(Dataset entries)

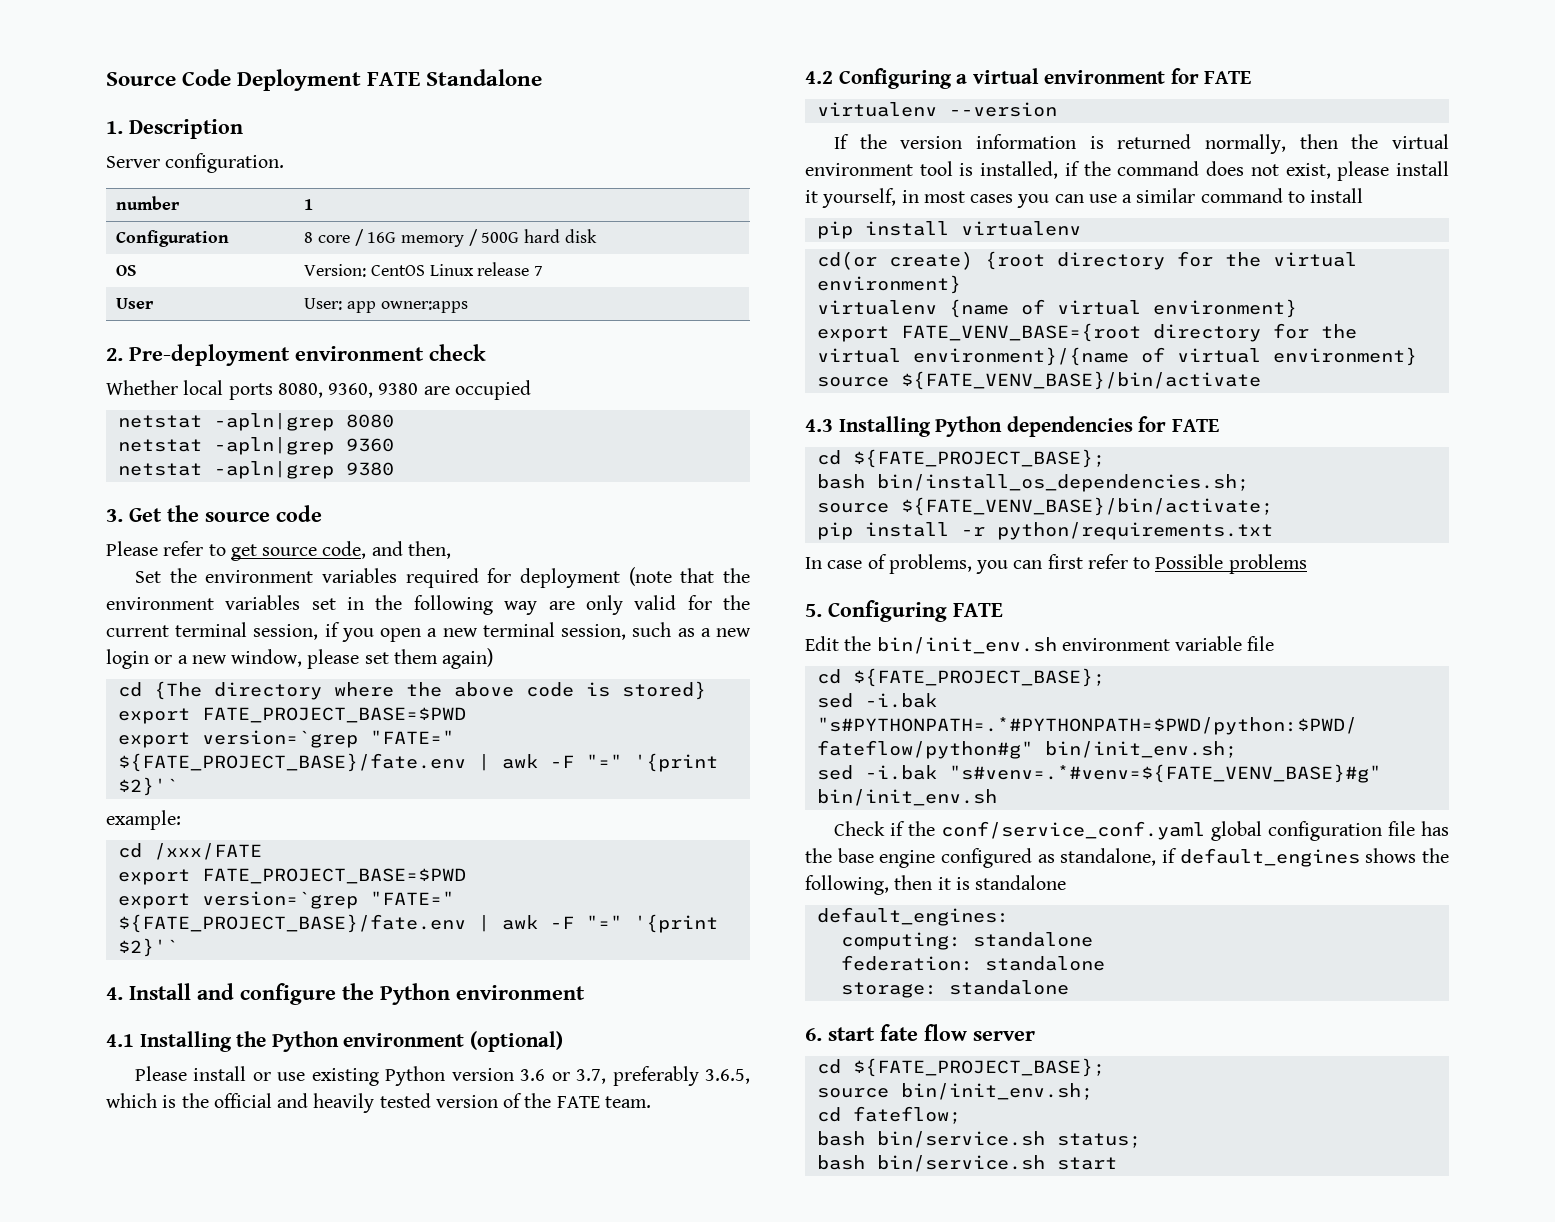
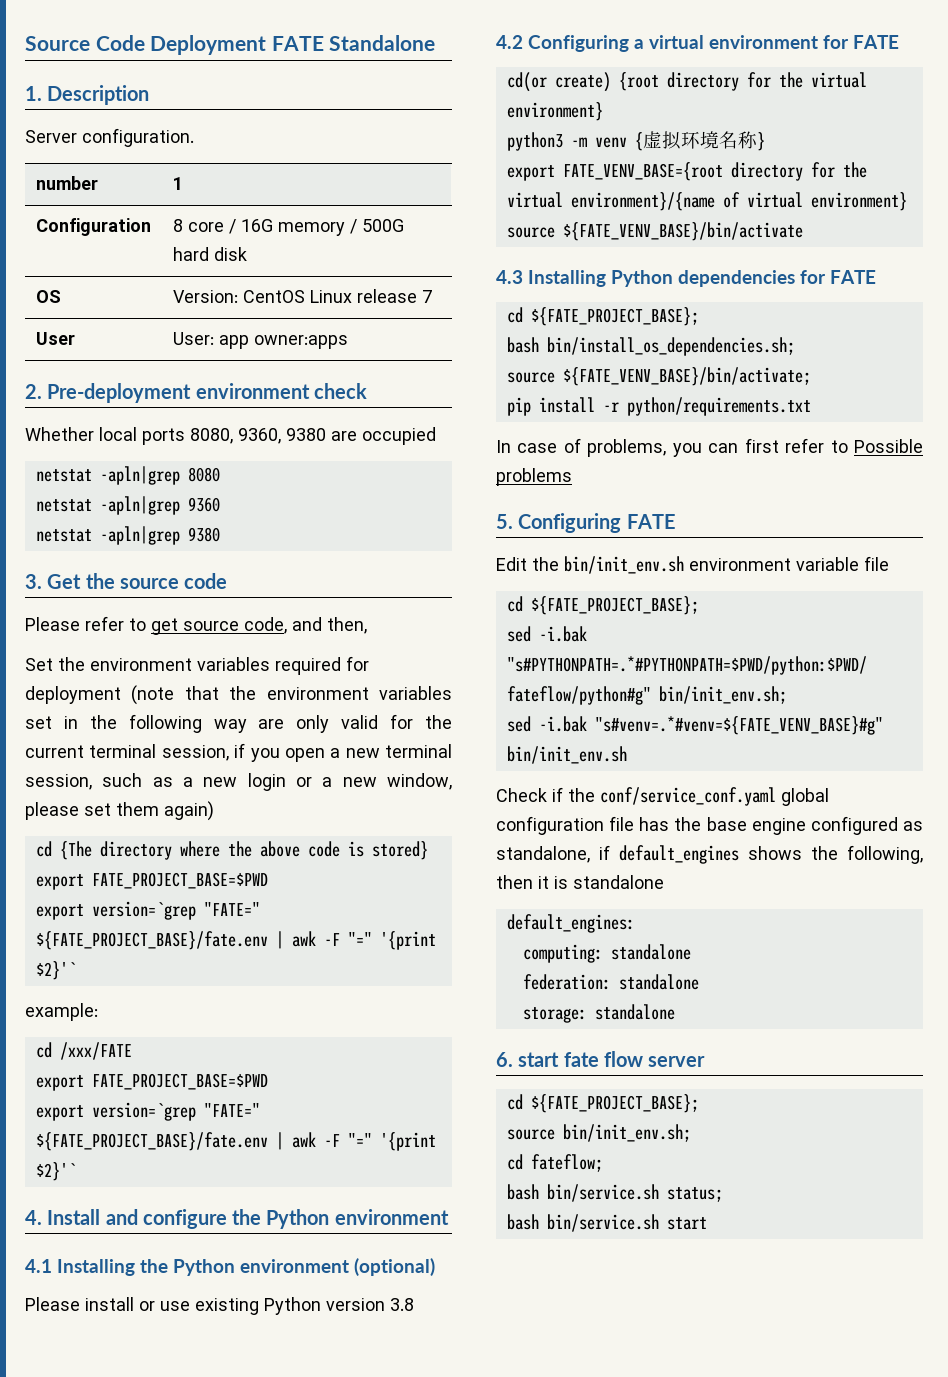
- Please install or use existing Python version 3.6 or 3.7, preferably 3.6.5, which is the official and heavily tested version of the FATE team.
+ Please install or use existing Python version 3.8
- virtualenv --version
- If the version information is returned normally, then the virtual environment tool is installed, if the command does not exist, please install it yourself, in most cases you can use a similar command to install
- pip install virtualenv
- virtualenv {name of virtual environment}
+ python3 -m venv {虚拟环境名称}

▶ Work required: Copy the records word for word, leaving no picture in the copy.

▶ Answer section:
- Please install or use existing Python version 3.6 or 3.7, preferably 3.6.5, which is the official and heavily tested version of the FATE team.
+ Please install or use existing Python version 3.8
- virtualenv --version
- If the version information is returned normally, then the virtual environment tool is installed, if the command does not exist, please install it yourself, in most cases you can use a similar command to install
- pip install virtualenv
- virtualenv {name of virtual environment}
+ python3 -m venv {虚拟环境名称}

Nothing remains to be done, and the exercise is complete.